Presumably unsafe `withUnsafeMutablePointer` usage pattern

Consider this fragment:

import Foundation

struct Foo {
    var a: Int64 = 1
    var b: Int64 = 2
    
    mutating func secondValuePointer() -> UnsafeMutablePointer<Int> {
        return withUnsafeMutablePointer(to: &self) { p in
            return UnsafeMutableRawPointer(p)       // typed pointer -> raw pointer
                .advanced(by: 8)                    // adjust raw pointer
                .assumingMemoryBound(to: Int.self)  // raw pointer -> typed pointer
        }
    }
}

func foo() {
    var v = Foo()
    print(v) // Foo(a: 1, b: 2)
    print(v.secondValuePointer().pointee) // 2
    v.secondValuePointer().pointee = 3
    print(v) // Foo(a: 1, b: 3)
}

foo()

Assuming there is no error in the pointer math and the advanced pointer points to a proper location and properly typed value, does this still trigger UB and work by chance when it returns a pointer like that, or is it ok?
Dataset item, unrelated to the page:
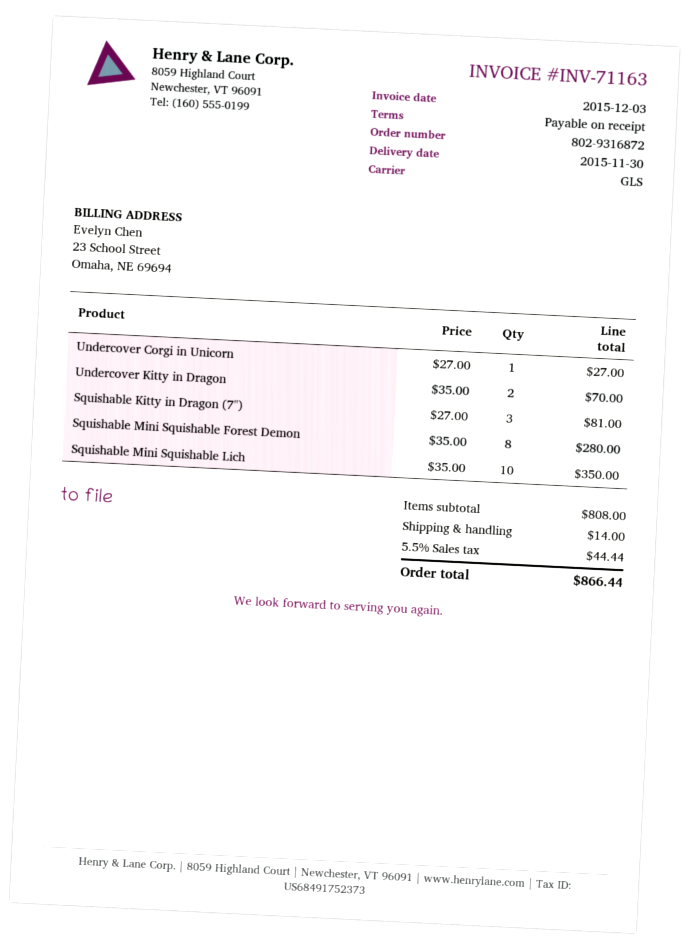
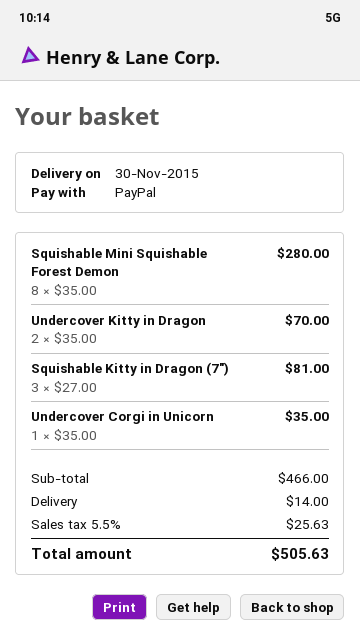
Undercover Corgi in Unicorn: 1 x 27.00 = 27.00 -> 1 x 35.00 = 35.00
Squishable Mini Squishable Lich: 10 x 35.00 = 350.00 -> none
subtotal: 808.00 -> 466.00
tax: 5.5% = 44.44 -> 5.5% = 25.63
total: 866.44 -> 505.63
I think it works by chance, and this:

v.secondValuePointer()  /* ... */  .pointee

could break if compiler (for whatever reason) decides to move v to another location and place something else in that location after v.secondValuePointer() called and before .pointee being called. Is this analysis correct?

Is it possible to fix this fragment without changing it significantly (e.g. without changing it to take a callback and do the work inside that callback)?

Yes, this is unsafe because structs do not have a fixed memory location. This one is even small enough that the compiler could choose to assign a and b to registers and only copy them to the stack for the period of time where you specifically asked for a pointer to the struct.

One way to make this actually work (but without adding a closure) is to use UnsafeMutablePointer.allocate to explicitly allocate storage on the heaps. Then you’d be able to initialize the pointer and pass it around. Note that you still have to deinitialize and deallocate the pointer once you’re done with it. A slightly more efficient option that does require a closure is withUnsafeTemporaryAllocation, which is likely to give you a stack pointer in a situation like this. Memory on the stack is much cheaper to allocate at the cost of it being unconditionally invalidated when the function that allocated it returns.